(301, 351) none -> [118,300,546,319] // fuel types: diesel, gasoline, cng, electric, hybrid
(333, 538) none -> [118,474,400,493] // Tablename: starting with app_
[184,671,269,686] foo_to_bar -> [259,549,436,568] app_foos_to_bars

━━━━━━━━━━━━━━━━━━━━

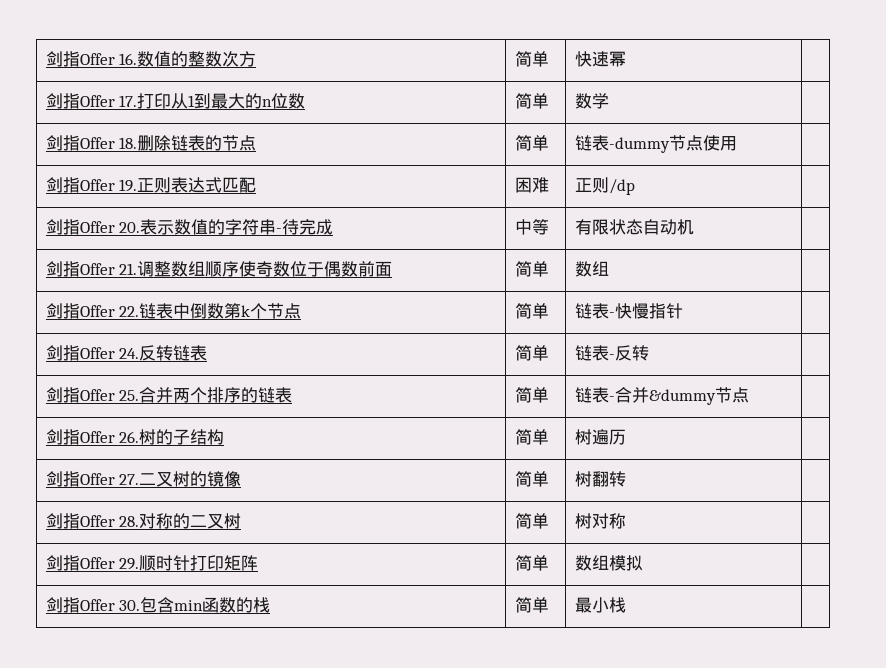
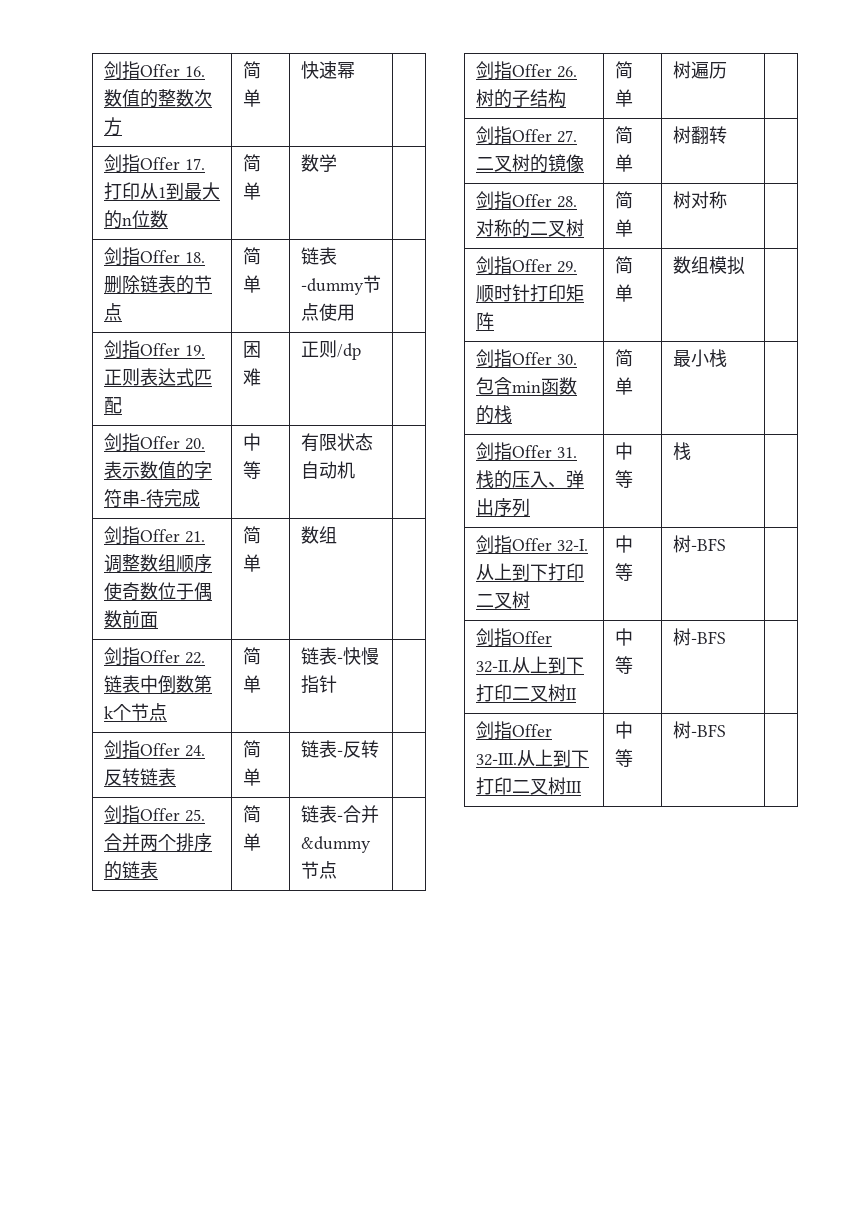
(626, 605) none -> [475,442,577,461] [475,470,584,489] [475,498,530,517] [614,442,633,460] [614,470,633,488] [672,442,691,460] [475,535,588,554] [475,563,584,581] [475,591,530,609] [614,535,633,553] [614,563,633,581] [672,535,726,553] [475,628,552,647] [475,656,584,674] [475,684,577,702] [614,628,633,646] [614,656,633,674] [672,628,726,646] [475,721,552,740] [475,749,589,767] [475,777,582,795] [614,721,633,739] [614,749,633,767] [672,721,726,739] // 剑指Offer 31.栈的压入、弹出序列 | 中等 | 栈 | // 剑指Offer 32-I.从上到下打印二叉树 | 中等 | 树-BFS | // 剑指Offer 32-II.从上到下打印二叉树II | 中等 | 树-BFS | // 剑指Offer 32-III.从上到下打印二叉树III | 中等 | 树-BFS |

━━━━━━━━━━━━━━━━━━━━

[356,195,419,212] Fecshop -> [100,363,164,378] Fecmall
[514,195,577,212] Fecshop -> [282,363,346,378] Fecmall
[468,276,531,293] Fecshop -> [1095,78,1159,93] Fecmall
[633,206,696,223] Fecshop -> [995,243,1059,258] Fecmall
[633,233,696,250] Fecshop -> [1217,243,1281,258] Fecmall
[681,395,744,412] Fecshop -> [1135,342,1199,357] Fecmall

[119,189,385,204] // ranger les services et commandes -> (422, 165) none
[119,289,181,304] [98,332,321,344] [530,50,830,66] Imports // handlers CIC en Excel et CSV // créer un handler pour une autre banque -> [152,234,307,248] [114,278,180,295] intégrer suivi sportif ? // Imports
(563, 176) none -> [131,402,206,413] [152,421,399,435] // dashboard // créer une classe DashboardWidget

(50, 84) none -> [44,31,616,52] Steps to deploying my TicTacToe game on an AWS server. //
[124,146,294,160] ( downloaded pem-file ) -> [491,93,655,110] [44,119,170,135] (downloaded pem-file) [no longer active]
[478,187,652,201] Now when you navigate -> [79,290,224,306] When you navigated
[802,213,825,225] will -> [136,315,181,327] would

━━━━━━━━━━━━━━━━━━━━

Extract from the records above the lines from the one containing "(301, 351) none" to the one containing "[184,671,269,686] foo_to_bar ->", both lines included, exactly as they appear and with nothing else.

(301, 351) none -> [118,300,546,319] // fuel types: diesel, gasoline, cng, electric, hybrid
(333, 538) none -> [118,474,400,493] // Tablename: starting with app_
[184,671,269,686] foo_to_bar -> [259,549,436,568] app_foos_to_bars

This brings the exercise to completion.